[What the exercise asks]:
Only the pictures should be dropped; every line of the data must come back exactly as written.

[Records supplied]:

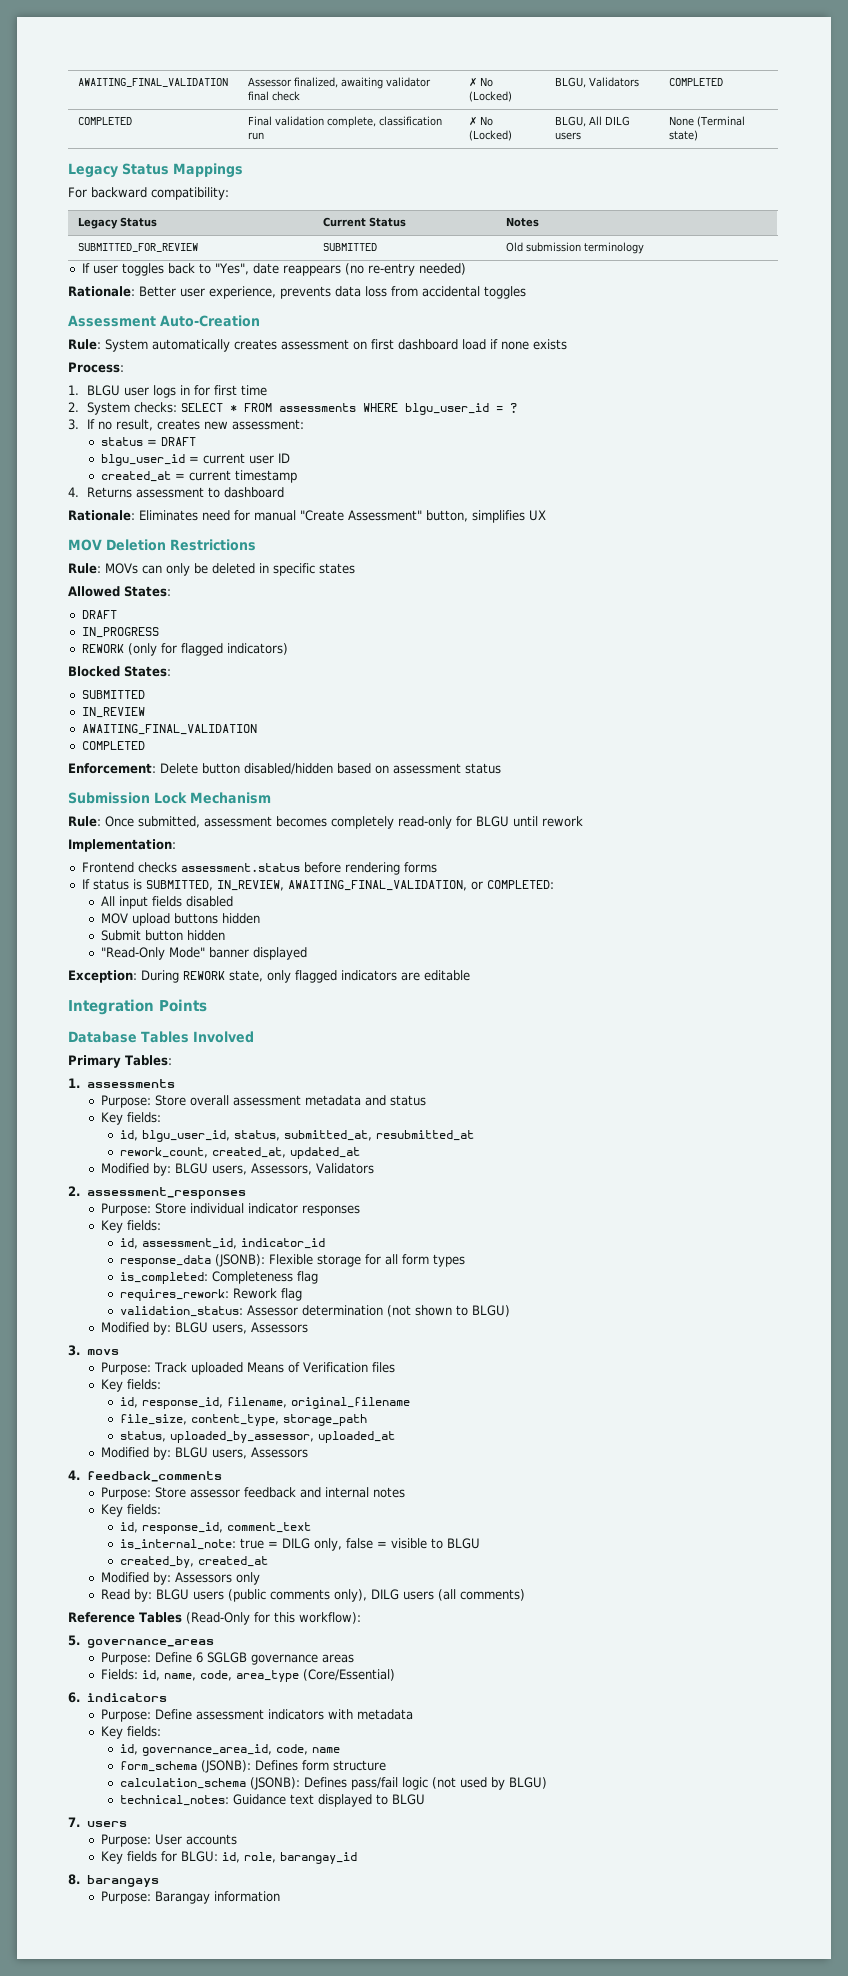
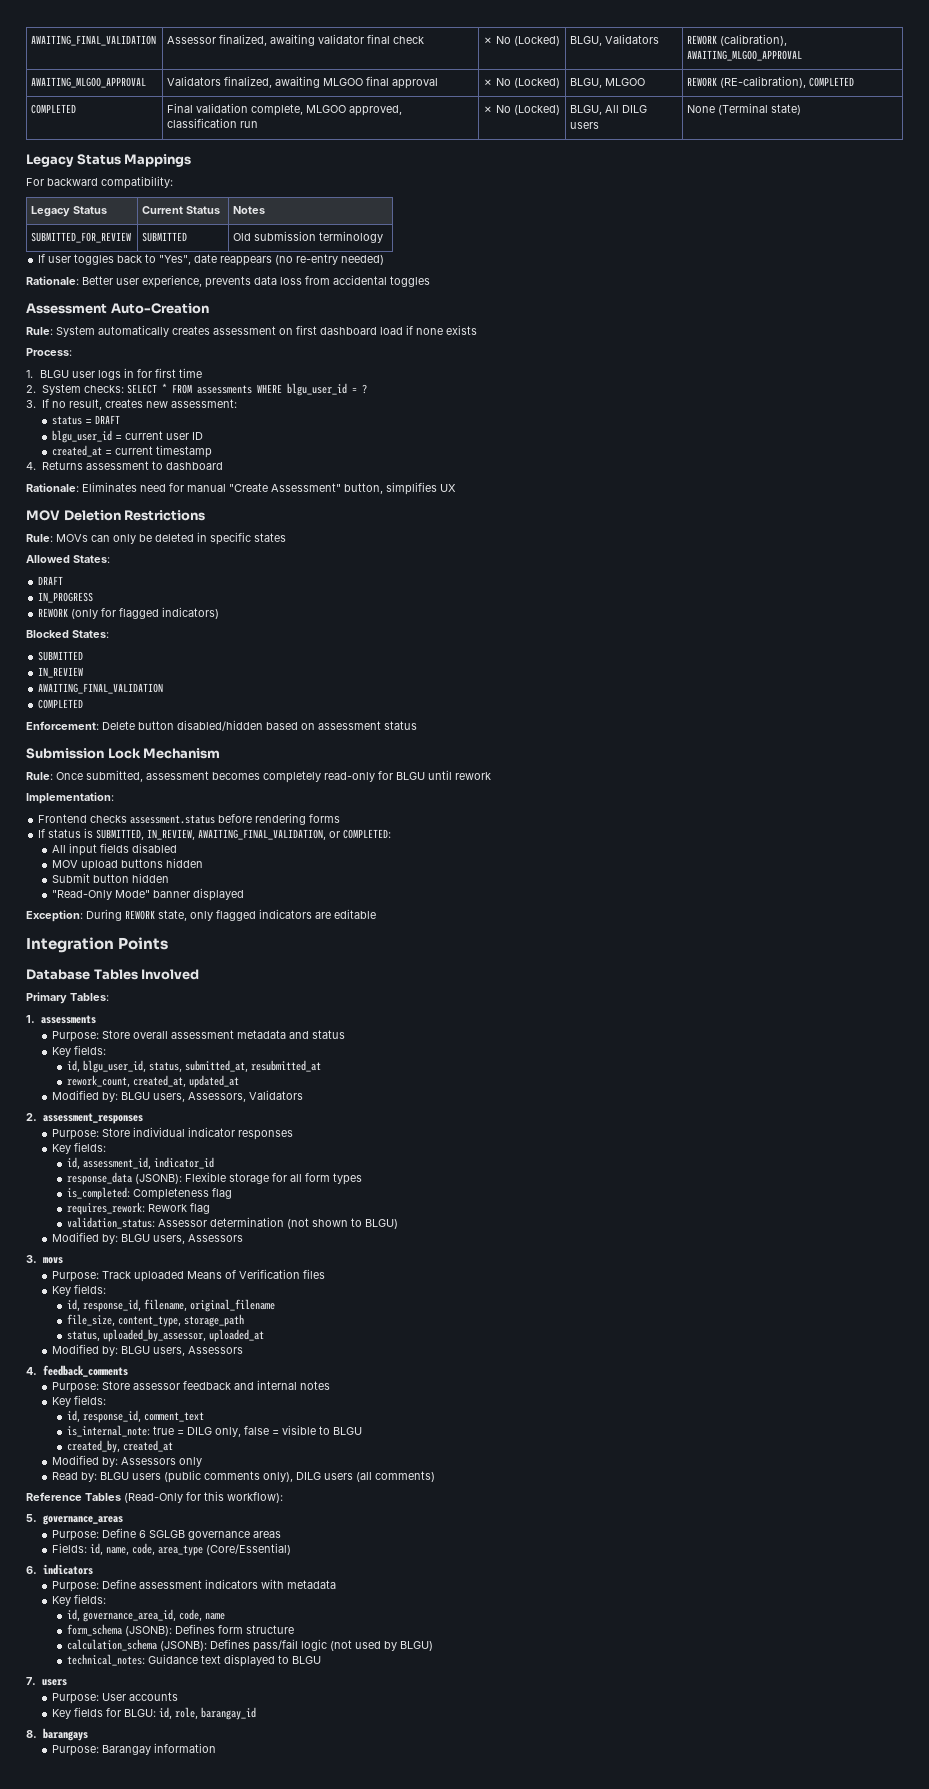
- AWAITING_FINAL_VALIDATION | Assessor finalized, awaiting validator final check | ✗ No (Locked) | BLGU, Validators | COMPLETED
+ AWAITING_FINAL_VALIDATION | Assessor finalized, awaiting validator final check | ✗ No (Locked) | BLGU, Validators | REWORK (calibration), AWAITING_MLGOO_APPROVAL
+ AWAITING_MLGOO_APPROVAL | Validators finalized, awaiting MLGOO final approval | ✗ No (Locked) | BLGU, MLGOO | REWORK (RE-calibration), COMPLETED
- COMPLETED | Final validation complete, classification run | ✗ No (Locked) | BLGU, All DILG users | None (Terminal state)
+ COMPLETED | Final validation complete, MLGOO approved, classification run | ✗ No (Locked) | BLGU, All DILG users | None (Terminal state)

[Task result]:
- AWAITING_FINAL_VALIDATION | Assessor finalized, awaiting validator final check | ✗ No (Locked) | BLGU, Validators | COMPLETED
+ AWAITING_FINAL_VALIDATION | Assessor finalized, awaiting validator final check | ✗ No (Locked) | BLGU, Validators | REWORK (calibration), AWAITING_MLGOO_APPROVAL
+ AWAITING_MLGOO_APPROVAL | Validators finalized, awaiting MLGOO final approval | ✗ No (Locked) | BLGU, MLGOO | REWORK (RE-calibration), COMPLETED
- COMPLETED | Final validation complete, classification run | ✗ No (Locked) | BLGU, All DILG users | None (Terminal state)
+ COMPLETED | Final validation complete, MLGOO approved, classification run | ✗ No (Locked) | BLGU, All DILG users | None (Terminal state)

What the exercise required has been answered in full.